O primeiro-ministro, António Costa, afirmou esta quarta-feira que o programa de revitalização e reordenamento da floresta da zona afetada pelos incêndios de Góis e de Pedrógão Grande deve ser aprovado até meados de agosto.

A meta que temos é até meados de agosto ter o programa de revitalização e reordenamento aprovado, de forma a podermos arrancar com os trabalhos também nessa dimensão de médio e longo prazo, que é aquela que é absolutamente essencial", disse o líder do executivo.

António Costa falava aos jornalistas na Sertã, após a reunião com os presidentes dos sete municípios do Pinhal Interior, na região Centro, que farão parte do projeto-piloto para a revitalização do interior.

Durante a reunião, os autarcas entregaram "um documento de trabalho que fizeram em conjunto" com ideias do que poderá ser o programa de revitalização, sendo que os debates em torno do programa vão continuar, informou.

Só com um território revitalizado económica e socialmente podemos ter população, produção de riqueza, geração de emprego que fixe as populações e que permita travar o despovoamento", reafirmou o primeiro-ministro.

Ao mesmo tempo que se vai pensar na revitalização económica e social da região afetada, será também necessário garantir uma "floresta ordenada, com espécies diversificadas", explanou.

Nesse sentido, deverá haver espécies "que asseguram rendimento no curto prazo", bem como espécies que "são fundamentais para assegurar rendimento a longo prazo", frisou António Costa.

"Podemos ter uma floresta com uma rede estrutural de proteção devidamente consolidada" e que "seja um fator de riqueza para o país e não uma ameaça para as populações", vincou.

Esta quarta-feira, na Sertã, decorreu a segunda região com os sete municípios que vão estar integrados no projeto-piloto prometido pelo Governo.

Estiveram representados na reunião, os municípios de Pedrógão Grande, Figueiró dos Vinhos, Castanheira de Pera, Pampilhosa da Serra, Góis, Penela e Sertã.

Governo aceita legislar sobre terras sem dono só após experiência-piloto

O Governo aceita que as matérias relacionadas com as terras sem dono, no âmbito da reforma das florestas, sejam posteriormente definidas por decreto lei, após avaliação de um ano de experiência piloto do regime cadastral simplificado.

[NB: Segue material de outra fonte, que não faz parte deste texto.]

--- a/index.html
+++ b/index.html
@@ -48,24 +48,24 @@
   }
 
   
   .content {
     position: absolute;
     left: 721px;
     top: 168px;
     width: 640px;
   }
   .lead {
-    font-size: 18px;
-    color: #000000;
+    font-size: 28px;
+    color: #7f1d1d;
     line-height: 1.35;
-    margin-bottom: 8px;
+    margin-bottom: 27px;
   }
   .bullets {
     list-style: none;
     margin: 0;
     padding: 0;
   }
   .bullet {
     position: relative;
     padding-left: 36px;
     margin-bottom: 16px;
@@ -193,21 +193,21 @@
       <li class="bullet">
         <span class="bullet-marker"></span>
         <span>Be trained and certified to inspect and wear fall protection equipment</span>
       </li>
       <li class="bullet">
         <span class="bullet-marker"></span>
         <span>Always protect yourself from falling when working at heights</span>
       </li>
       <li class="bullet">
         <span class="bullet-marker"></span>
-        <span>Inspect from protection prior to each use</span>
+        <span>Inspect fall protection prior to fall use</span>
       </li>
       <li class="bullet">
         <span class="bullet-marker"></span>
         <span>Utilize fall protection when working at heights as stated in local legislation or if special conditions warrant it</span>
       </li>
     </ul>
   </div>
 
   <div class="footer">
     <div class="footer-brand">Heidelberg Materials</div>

Esta posição consta de uma nota enviada à agência Lusa pela Secretaria de Estado dos Assuntos Parlamentares e destina-se a responder a uma das principais exigências do PCP, que nesta matéria relativa a terras sem dono conhecido esteve em aberta divergência com o Bloco de Esquerda.

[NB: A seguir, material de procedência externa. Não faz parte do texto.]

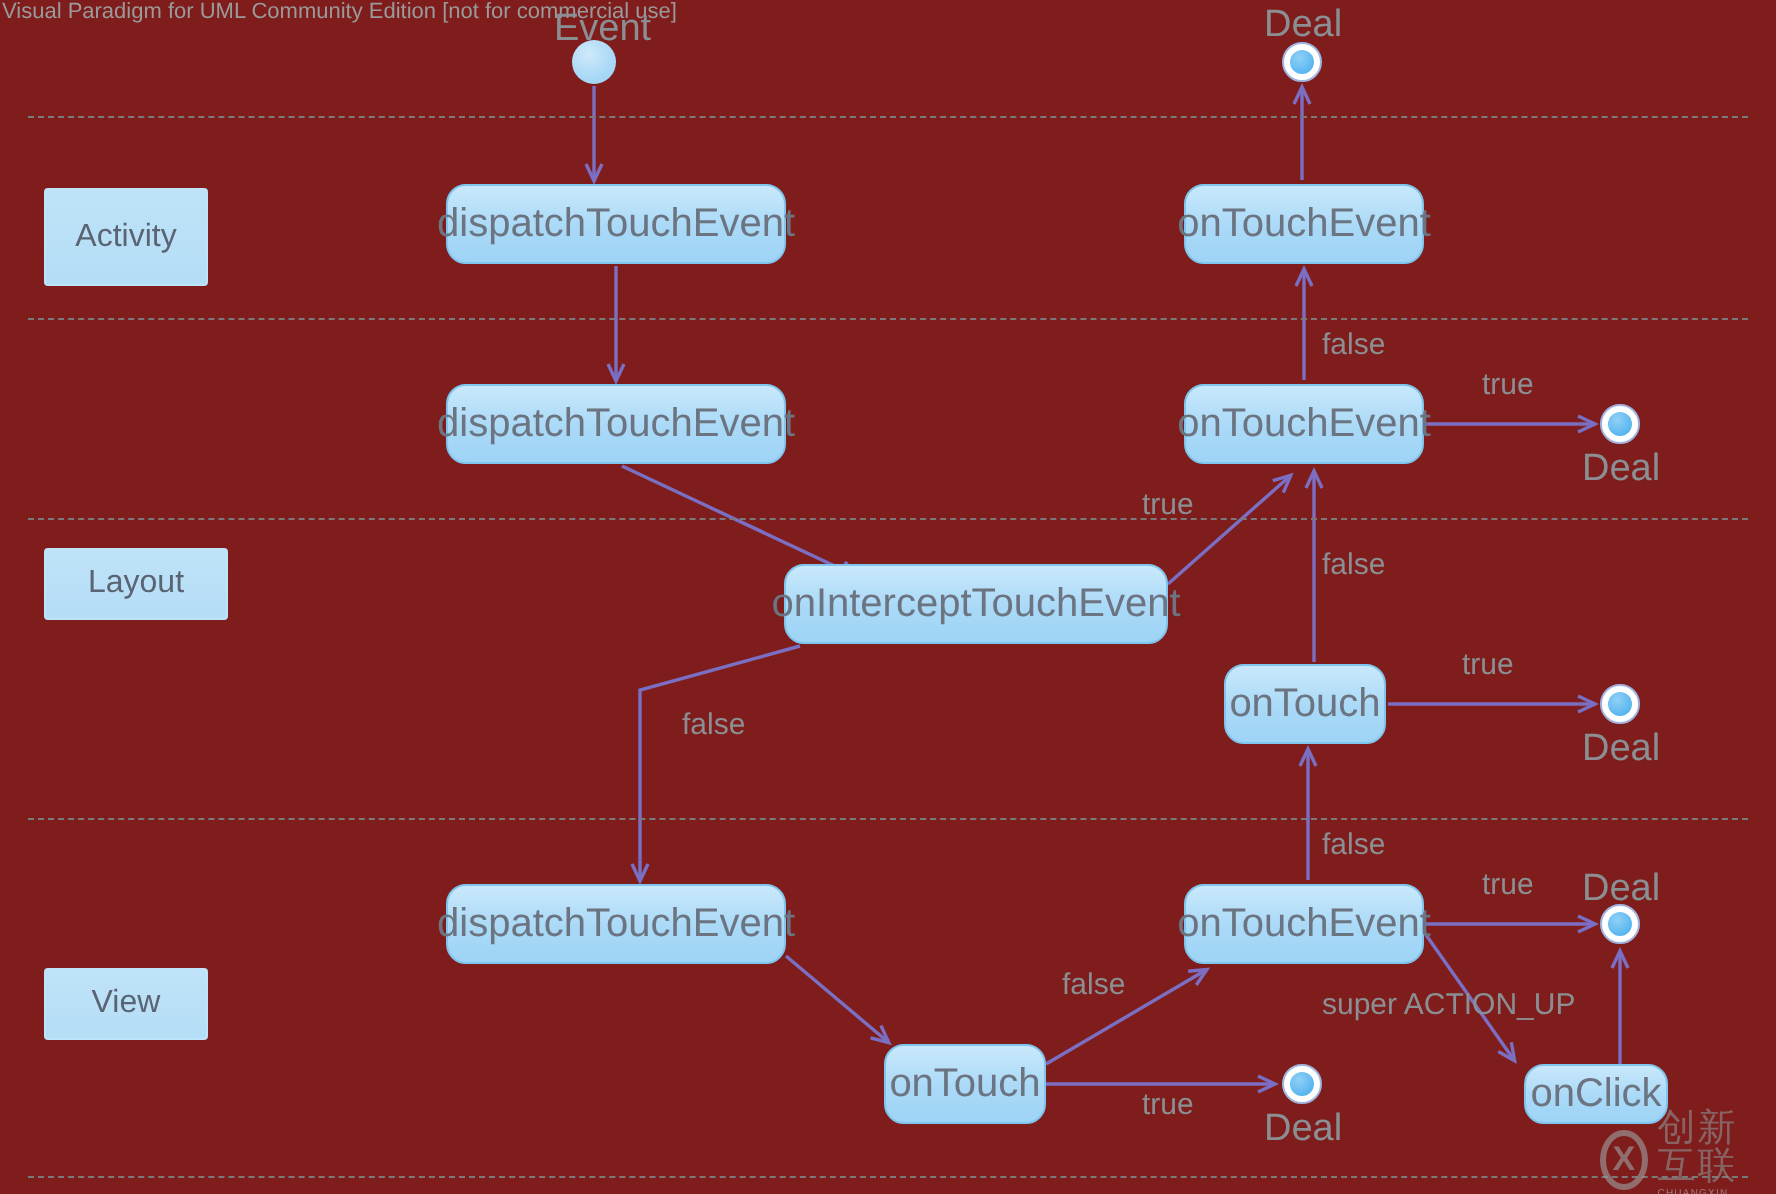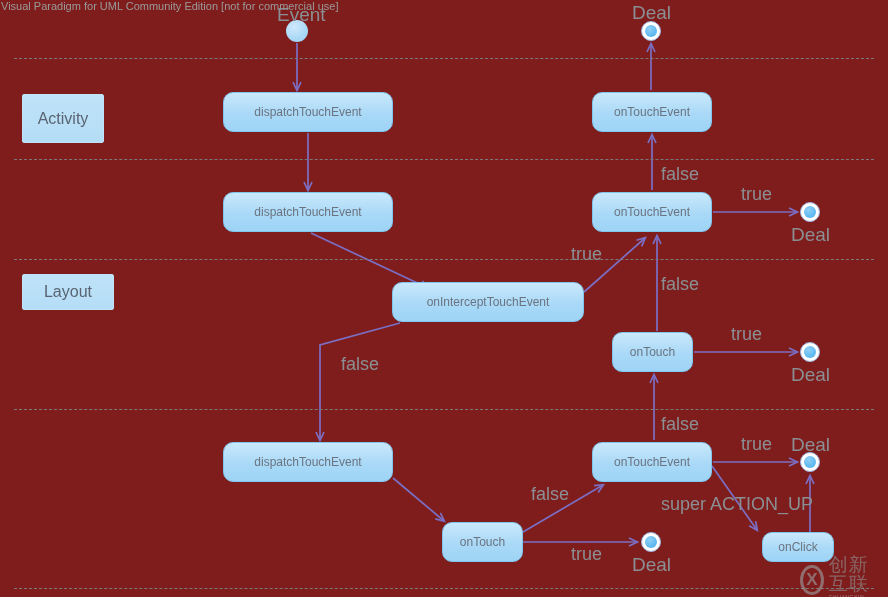--- a/index.html
+++ b/index.html
@@ -48,21 +48,21 @@
   .node {
     position: absolute;
     display: flex;
     align-items: center;
     justify-content: center;
     box-sizing: border-box;
     border-radius: 10px;
     border: 1px solid #7ec6ee;
     background: linear-gradient(180deg, #c9e8fb 0%, #a9d9f7 55%, #9ed4f6 100%);
     color: #6b7480;
-    font-size: 12px;
+    font-size: 20px;
     white-space: nowrap;
     padding: 0 10px;
     text-align: right;
   }
   .init-node {
     position: absolute;
     border-radius: 50%;
     background: radial-gradient(circle at 38% 32%, #cfe9fb 0%, #a9d8f6 60%, #9ad2f5 100%);
     box-sizing: border-box;
   }
@@ -80,21 +80,21 @@
     background: radial-gradient(circle at 38% 32%, #8fd0f6 0%, #56b5ef 75%, #4aaeed 100%);
   }
   .node-caption {
     position: absolute;
     font-size: 19px;
     color: #8b8f93;
     white-space: nowrap;
   }
   .edge-label {
     position: absolute;
-    font-size: 18px;
+    font-size: 15px;
     color: #8b8f93;
     white-space: nowrap;
   }
   .logo-watermark {
     position: absolute;
     display: flex;
     align-items: center;
     gap: 5px;
     opacity: 0.62;
   }
@@ -164,20 +164,21 @@
   </svg>
 
   <div style="position:absolute;left:14px;top:58px;width:860px;border-top:1px dashed #7a7a7a;"></div>
   <div style="position:absolute;left:14px;top:159px;width:860px;border-top:1px dashed #7a7a7a;"></div>
   <div style="position:absolute;left:14px;top:259px;width:860px;border-top:1px dashed #7a7a7a;"></div>
   <div style="position:absolute;left:14px;top:409px;width:860px;border-top:1px dashed #7a7a7a;"></div>
   <div style="position:absolute;left:14px;top:588px;width:860px;border-top:1px dashed #7a7a7a;"></div>
 
   <div class="lane-label" style="left:22px;top:94px;width:82px;height:49px;">Activity</div>
   <div class="lane-label" style="left:22px;top:274px;width:92px;height:36px;">Layout</div>
+  <div class="lane-label" style="left:22px;top:484px;width:82px;height:36px;">View</div>
 
   <div class="node" style="left:223px;top:92px;width:170px;height:40px;">dispatchTouchEvent</div>
   <div class="node" style="left:592px;top:92px;width:120px;height:40px;">onTouchEvent</div>
 
   <div class="node" style="left:223px;top:192px;width:170px;height:40px;">dispatchTouchEvent</div>
   <div class="node" style="left:592px;top:192px;width:120px;height:40px;">onTouchEvent</div>
   <div class="node" style="left:392px;top:282px;width:192px;height:40px;">onInterceptTouchEvent</div>
   <div class="node" style="left:612px;top:332px;width:81px;height:40px;">onTouch</div>
 
   <div class="node" style="left:223px;top:442px;width:170px;height:40px;">dispatchTouchEvent</div>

A reforma das florestas, baseada em quatro de cinco diplomas apresentados pelo Governo, é esta quarta-feira alvo de votação final global na Assembleia da República, no último plenário da sessão legislativa.

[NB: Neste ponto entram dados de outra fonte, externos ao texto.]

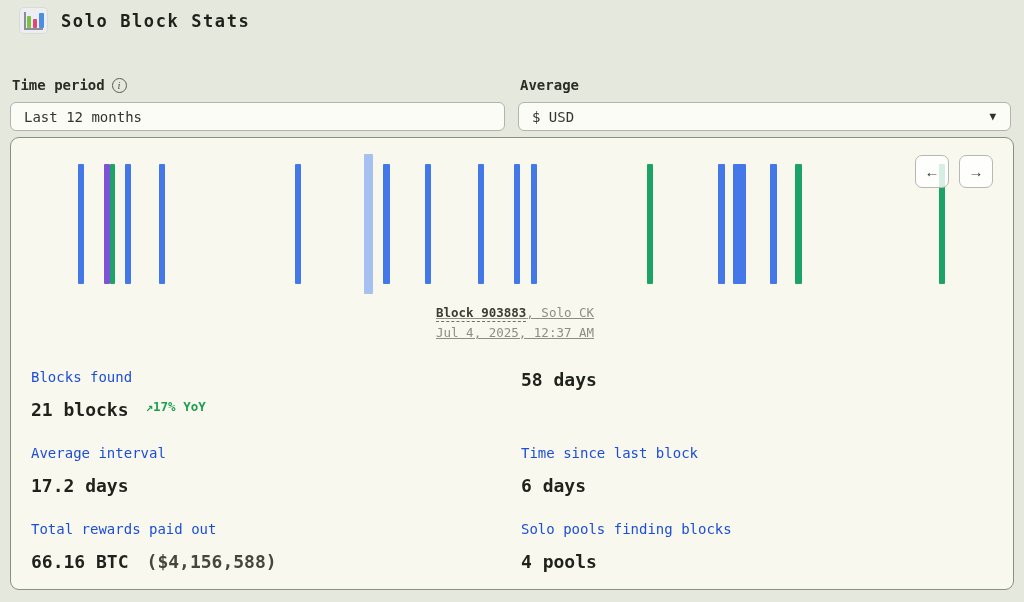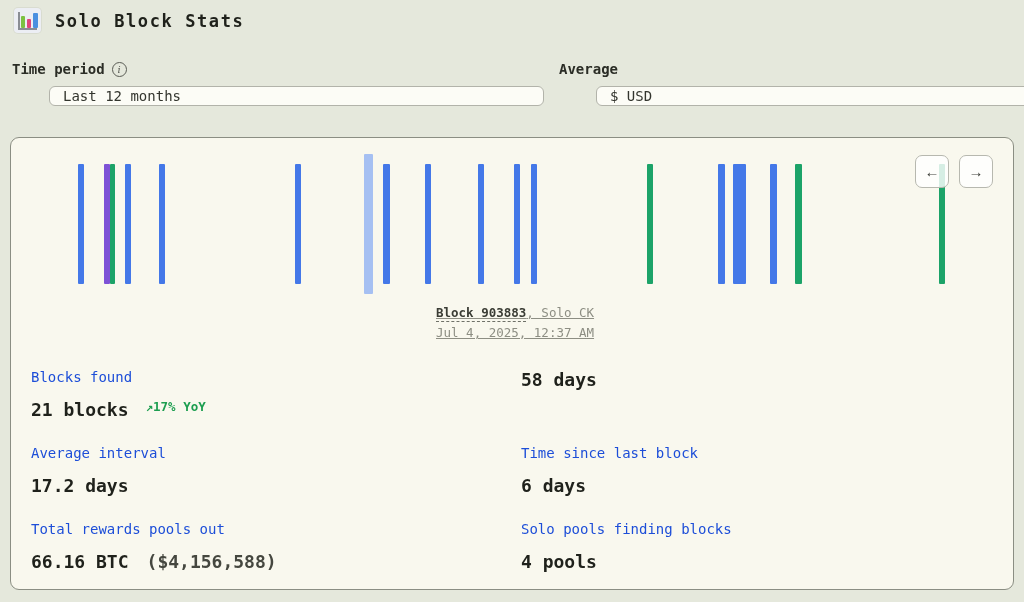--- a/index.html
+++ b/index.html
@@ -6,45 +6,45 @@
   html,body { width:1024px; height:602px; }
   body {
     position:relative;
     background:#e5e8dc;
     font-family:"DejaVu Sans Mono", monospace;
     color:#25271f;
     overflow:hidden;
   }
 
   
-  .header { position:absolute; left:14px; top:8px; display:flex; align-items:center; gap:14px; }
+  .header { position:absolute; left:20px; top:8px; display:flex; align-items:center; gap:14px; }
   .app-icon {
     position:relative; width:27px; height:25px;
     background:#eceef4; border-radius:4px;
     box-shadow:0 0 0 1px rgba(0,0,0,0.05);
   }
   .app-icon .axis { position:absolute; left:4px; bottom:3px; width:19px; height:18px;
     border-left:2px solid #8a8d94; border-bottom:2px solid #8a8d94; }
   .app-icon .b1 { position:absolute; left:7px;  bottom:5px; width:4px; height:12px; background:#7cc142; border-radius:1px; }
   .app-icon .b2 { position:absolute; left:13px; bottom:5px; width:4px; height:9px;  background:#e0457b; border-radius:1px; }
   .app-icon .b3 { position:absolute; left:19px; bottom:5px; width:5px; height:15px; background:#4a8fe0; border-radius:1px; }
   .title { font-size:17px; font-weight:bold; letter-spacing:1.6px; color:#1f211b; }
 
   
   .controls { position:absolute; left:10px; top:61px; display:flex; gap:13px; }
   .control-label { display:flex; align-items:center; gap:7px; font-size:14px; font-weight:bold;
-    color:#2b2d26; margin:0 0 9px 2px; height:16px; }
+    color:#2b2d26; margin:16px 0 9px 2px; height:16px; }
   .info-icon { width:15px; height:15px; border:1.4px solid #5a5c55; border-radius:50%;
     display:inline-flex; align-items:center; justify-content:center;
     font-size:10px; font-weight:normal; color:#5a5c55; font-style:italic;
     font-family:"DejaVu Serif", serif; cursor:pointer; }
   .input-box, .select-box {
     background:#fcfcf6; border:1px solid #b2b3aa; border-radius:6px;
-    height:20px; display:flex; align-items:center; padding:8px 13px;
-    font-size:14px; color:#33352e; position:relative; cursor:pointer;margin-left:39px;
+    height:29px; display:flex; align-items:center; padding:8px 13px;
+    font-size:14px; color:#33352e; position:relative; cursor:pointer;
   }
   .tp-box { width:495px; }
   .cur-box { width:493px; }
   .caret { position:absolute; right:14px; font-size:11px; color:#2e302a; }
 
   
   .panel {
     position:absolute; left:10px; top:137px; width:1004px; height:453px;
     background:#f9f8ee; border:1px solid #8b8e83; border-radius:9px;
   }
@@ -159,21 +159,21 @@
           <span>17.2 days</span>
         </div>
     </div>
     <div class="stat">
       <div class="stat-label">Time since last block</div>
       <div class="stat-value-row">
           <span>6 days</span>
         </div>
     </div>
     <div class="stat">
-      <div class="stat-label">Total rewards pools out</div>
+      <div class="stat-label">Total rewards paid out</div>
       <div class="stat-value-row">
           <span>66.16 BTC</span>
           <span class="stat-secondary">($4,156,588)</span>
         </div>
     </div>
     <div class="stat">
       <div class="stat-label">Solo pools finding blocks</div>
       <div class="stat-value-row">
           <span>4 pools</span>
         </div>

Na nota, a Secretaria de Estado dos Assuntos Parlamentares refere que "na sequência do intenso esforço de diálogo que o Governo desenvolveu com o PS, Bloco de Esquerda, PCP e o PEV conseguiram-se encontrar soluções maioritárias para uma efetiva reforma florestal".

No entanto, "como em todos os processos de discussão e construção de soluções maioritárias existem sempre matérias que suscitam diferentes apreciações pelas diversas partes do consenso", acrescenta-se.

Depois, o Governo refere-se então ao ponto mais sensível e que tem obstaculizado um consenso a três (PS, Bloco de Esquerda e PCP): o das terras sem dono conhecido.

No quadro do trabalho conjunto realizado, o Governo concorda que as matérias relacionadas com as terras sem dono conhecido, que constavam das propostas iniciais que apresentou, sejam definidas por decreto-lei, após avaliação, a realizar no prazo de um ano, da experiência-piloto do regime cadastral simplificado", salienta-se.

Desta forma, de acordo com o Executivo, "na sequência da avaliação dessa experiência-piloto do cadastro simplificado, o Governo partirá das propostas apresentadas quanto às terras sem dono conhecido - nomeadamente o seu registo a favor do Estado, a sua disponibilização pelo Banco de Terras e as prioridades no acesso a essas terras no futuro - para a definição do decreto-lei".